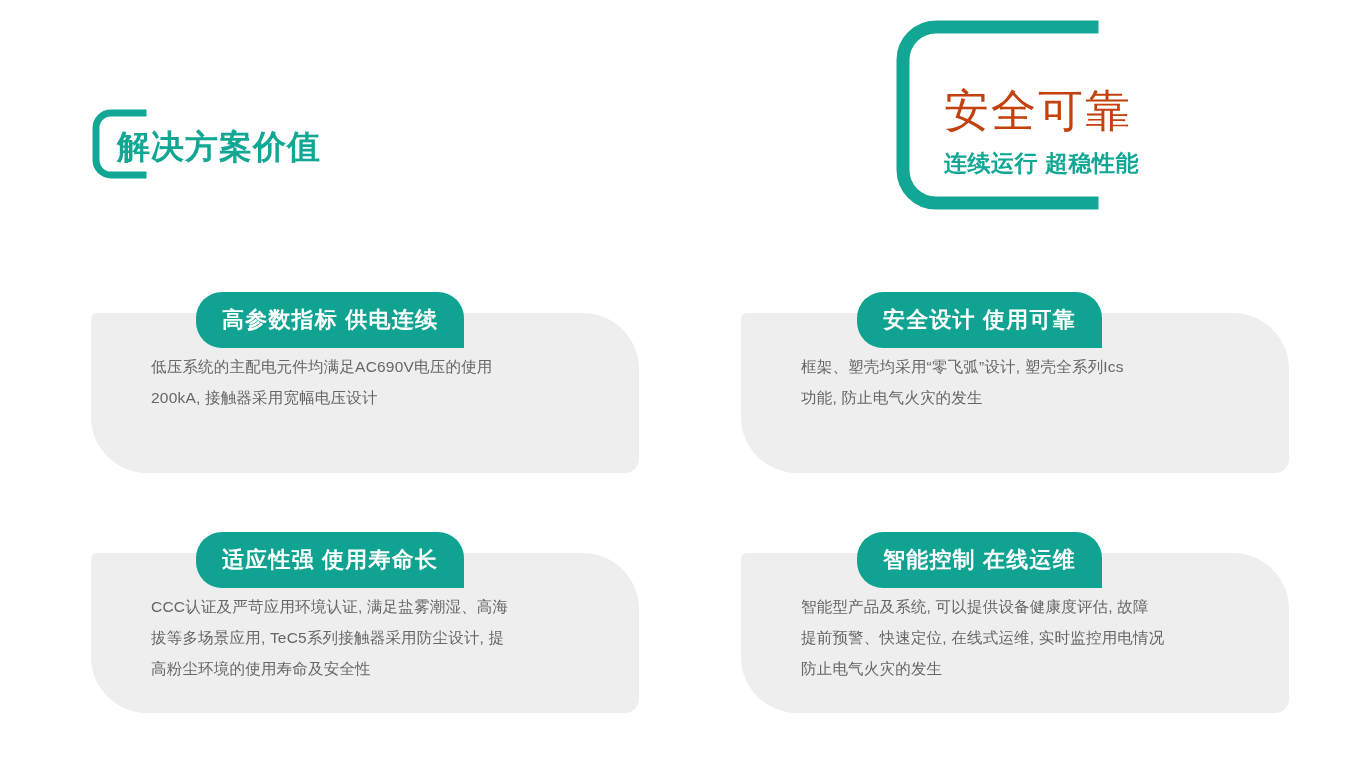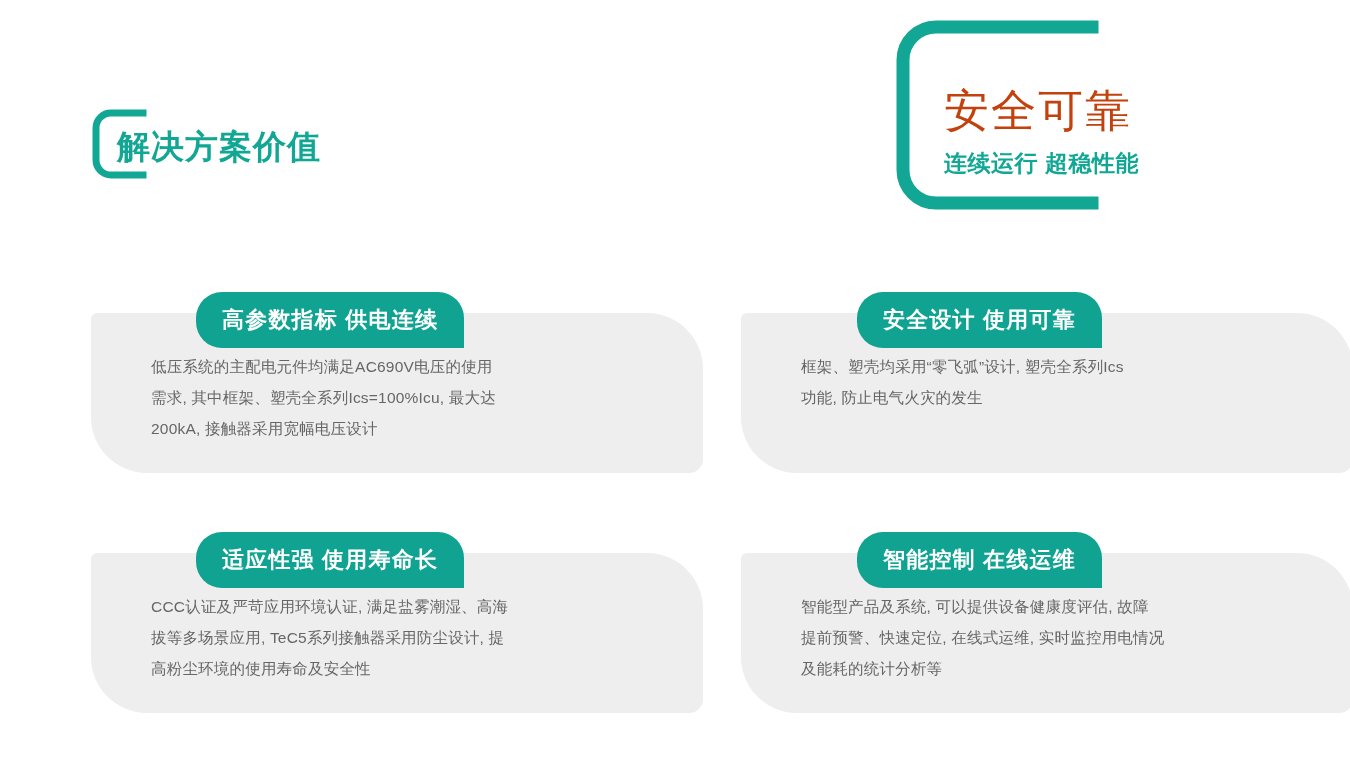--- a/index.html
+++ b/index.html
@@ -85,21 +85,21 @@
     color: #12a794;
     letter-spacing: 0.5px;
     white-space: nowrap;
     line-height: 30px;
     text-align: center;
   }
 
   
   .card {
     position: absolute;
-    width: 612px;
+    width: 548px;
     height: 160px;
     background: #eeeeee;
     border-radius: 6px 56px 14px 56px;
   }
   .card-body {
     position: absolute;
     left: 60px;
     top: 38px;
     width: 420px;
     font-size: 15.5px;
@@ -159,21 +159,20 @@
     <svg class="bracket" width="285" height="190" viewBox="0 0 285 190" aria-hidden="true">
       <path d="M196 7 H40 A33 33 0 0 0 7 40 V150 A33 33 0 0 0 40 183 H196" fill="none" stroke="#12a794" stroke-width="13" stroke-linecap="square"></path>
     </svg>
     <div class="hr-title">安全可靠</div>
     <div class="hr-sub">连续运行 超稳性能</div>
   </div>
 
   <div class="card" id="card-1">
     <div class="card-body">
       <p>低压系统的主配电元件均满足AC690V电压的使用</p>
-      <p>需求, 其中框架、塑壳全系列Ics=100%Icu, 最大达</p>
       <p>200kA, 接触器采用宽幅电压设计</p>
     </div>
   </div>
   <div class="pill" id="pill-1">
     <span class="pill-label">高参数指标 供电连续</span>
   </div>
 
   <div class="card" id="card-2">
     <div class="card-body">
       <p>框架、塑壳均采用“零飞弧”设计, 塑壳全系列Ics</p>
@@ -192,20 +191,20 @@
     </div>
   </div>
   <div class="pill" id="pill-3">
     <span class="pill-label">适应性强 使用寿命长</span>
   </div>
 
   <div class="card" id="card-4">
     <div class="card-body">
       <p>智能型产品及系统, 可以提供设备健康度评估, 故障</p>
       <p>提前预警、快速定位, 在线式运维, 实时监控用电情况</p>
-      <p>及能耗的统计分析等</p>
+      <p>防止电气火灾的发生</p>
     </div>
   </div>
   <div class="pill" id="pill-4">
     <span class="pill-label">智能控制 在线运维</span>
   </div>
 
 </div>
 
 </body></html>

+ + + + + + +

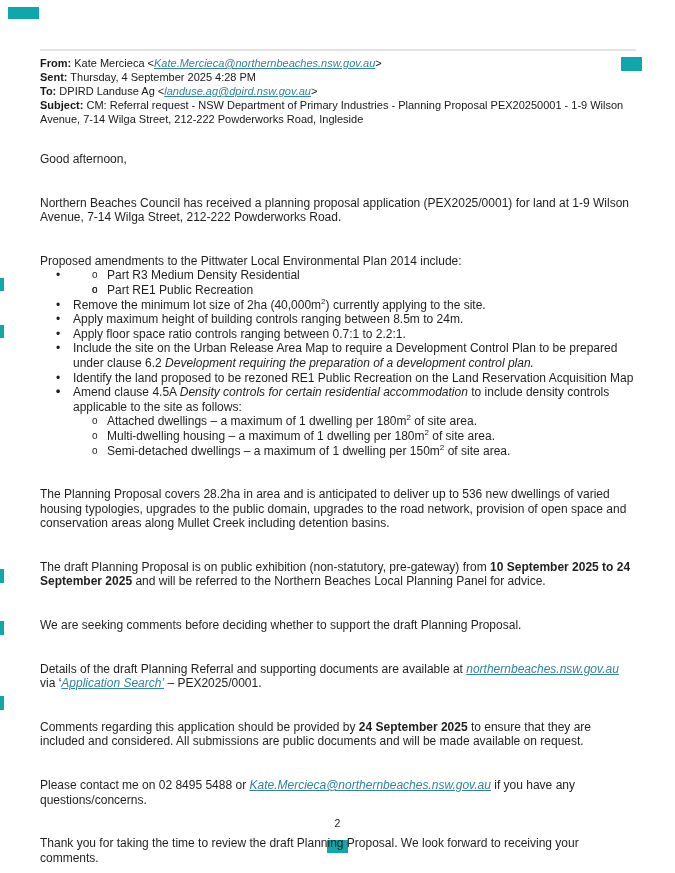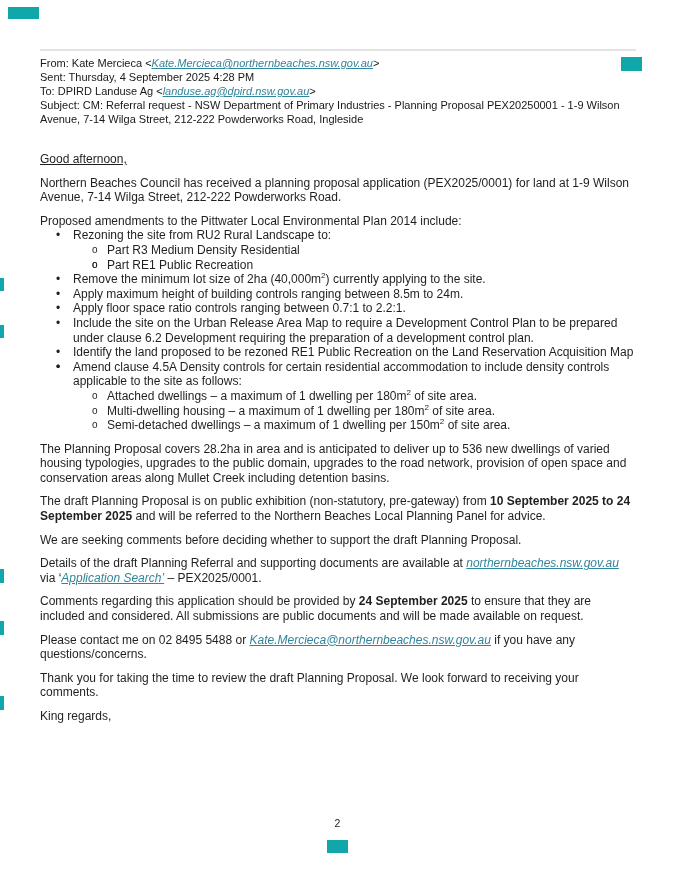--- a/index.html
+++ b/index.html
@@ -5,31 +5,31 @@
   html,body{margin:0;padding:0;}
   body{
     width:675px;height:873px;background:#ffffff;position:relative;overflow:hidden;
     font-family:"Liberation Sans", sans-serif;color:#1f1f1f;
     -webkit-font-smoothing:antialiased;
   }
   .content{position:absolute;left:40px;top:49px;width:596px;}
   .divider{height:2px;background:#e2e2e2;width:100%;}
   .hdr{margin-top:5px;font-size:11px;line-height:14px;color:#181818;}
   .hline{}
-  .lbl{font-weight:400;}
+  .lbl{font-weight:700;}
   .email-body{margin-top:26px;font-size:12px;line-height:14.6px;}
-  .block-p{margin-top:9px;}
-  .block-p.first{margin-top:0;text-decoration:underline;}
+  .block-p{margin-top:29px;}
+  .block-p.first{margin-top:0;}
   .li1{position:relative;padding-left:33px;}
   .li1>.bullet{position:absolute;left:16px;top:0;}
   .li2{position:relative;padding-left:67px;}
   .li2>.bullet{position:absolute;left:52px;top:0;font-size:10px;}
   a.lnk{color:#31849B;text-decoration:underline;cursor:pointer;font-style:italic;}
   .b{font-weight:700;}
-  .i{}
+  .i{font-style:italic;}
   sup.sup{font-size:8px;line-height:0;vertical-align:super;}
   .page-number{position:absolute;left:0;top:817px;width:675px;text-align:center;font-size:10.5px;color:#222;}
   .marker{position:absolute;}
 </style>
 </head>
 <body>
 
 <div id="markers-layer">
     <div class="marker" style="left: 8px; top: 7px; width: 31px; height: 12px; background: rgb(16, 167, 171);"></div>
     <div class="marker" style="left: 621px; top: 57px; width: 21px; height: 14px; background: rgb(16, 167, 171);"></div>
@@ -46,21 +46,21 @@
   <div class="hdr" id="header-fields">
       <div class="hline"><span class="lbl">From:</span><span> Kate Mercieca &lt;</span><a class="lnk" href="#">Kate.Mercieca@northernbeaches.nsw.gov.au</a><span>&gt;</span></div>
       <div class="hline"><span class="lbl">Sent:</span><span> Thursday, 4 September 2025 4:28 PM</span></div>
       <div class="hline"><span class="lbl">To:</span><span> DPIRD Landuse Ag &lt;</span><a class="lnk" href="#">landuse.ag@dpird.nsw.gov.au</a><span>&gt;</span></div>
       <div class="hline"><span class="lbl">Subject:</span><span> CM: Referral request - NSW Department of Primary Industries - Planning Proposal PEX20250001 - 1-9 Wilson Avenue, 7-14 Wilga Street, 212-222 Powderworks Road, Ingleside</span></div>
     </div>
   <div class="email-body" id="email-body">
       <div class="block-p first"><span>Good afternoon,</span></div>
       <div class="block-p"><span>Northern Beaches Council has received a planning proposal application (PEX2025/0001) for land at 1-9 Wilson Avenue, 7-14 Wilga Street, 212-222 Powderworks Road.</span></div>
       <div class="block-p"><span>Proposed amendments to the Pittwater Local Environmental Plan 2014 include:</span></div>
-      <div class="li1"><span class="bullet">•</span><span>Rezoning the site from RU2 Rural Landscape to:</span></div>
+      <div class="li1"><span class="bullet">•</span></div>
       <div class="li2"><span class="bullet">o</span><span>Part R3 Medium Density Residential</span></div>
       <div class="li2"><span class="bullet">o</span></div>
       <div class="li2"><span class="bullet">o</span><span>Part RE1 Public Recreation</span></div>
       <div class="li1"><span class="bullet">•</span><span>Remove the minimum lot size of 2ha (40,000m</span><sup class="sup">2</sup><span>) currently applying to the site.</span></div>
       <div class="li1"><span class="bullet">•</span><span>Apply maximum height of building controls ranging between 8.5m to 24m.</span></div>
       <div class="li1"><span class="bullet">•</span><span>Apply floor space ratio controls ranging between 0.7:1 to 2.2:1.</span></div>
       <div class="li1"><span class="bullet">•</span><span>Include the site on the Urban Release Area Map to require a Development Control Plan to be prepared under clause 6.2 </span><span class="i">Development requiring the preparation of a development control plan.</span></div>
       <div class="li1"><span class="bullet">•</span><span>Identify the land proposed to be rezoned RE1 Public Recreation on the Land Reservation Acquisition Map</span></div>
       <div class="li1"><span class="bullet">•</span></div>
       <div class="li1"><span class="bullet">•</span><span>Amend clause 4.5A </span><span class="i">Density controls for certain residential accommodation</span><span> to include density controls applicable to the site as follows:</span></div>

+ + + + + + +

▶ [What you will do]:
Please write out, exactly as they appear above, only the lines in the stretch from the line with "DPIRD Landuse Ag" through the line with "Plan 2014 include:</span></div>".

▶ [Answer area]:
       <div class="hline"><span class="lbl">To:</span><span> DPIRD Landuse Ag &lt;</span><a class="lnk" href="#">landuse.ag@dpird.nsw.gov.au</a><span>&gt;</span></div>
       <div class="hline"><span class="lbl">Subject:</span><span> CM: Referral request - NSW Department of Primary Industries - Planning Proposal PEX20250001 - 1-9 Wilson Avenue, 7-14 Wilga Street, 212-222 Powderworks Road, Ingleside</span></div>
     </div>
   <div class="email-body" id="email-body">
       <div class="block-p first"><span>Good afternoon,</span></div>
       <div class="block-p"><span>Northern Beaches Council has received a planning proposal application (PEX2025/0001) for land at 1-9 Wilson Avenue, 7-14 Wilga Street, 212-222 Powderworks Road.</span></div>
       <div class="block-p"><span>Proposed amendments to the Pittwater Local Environmental Plan 2014 include:</span></div>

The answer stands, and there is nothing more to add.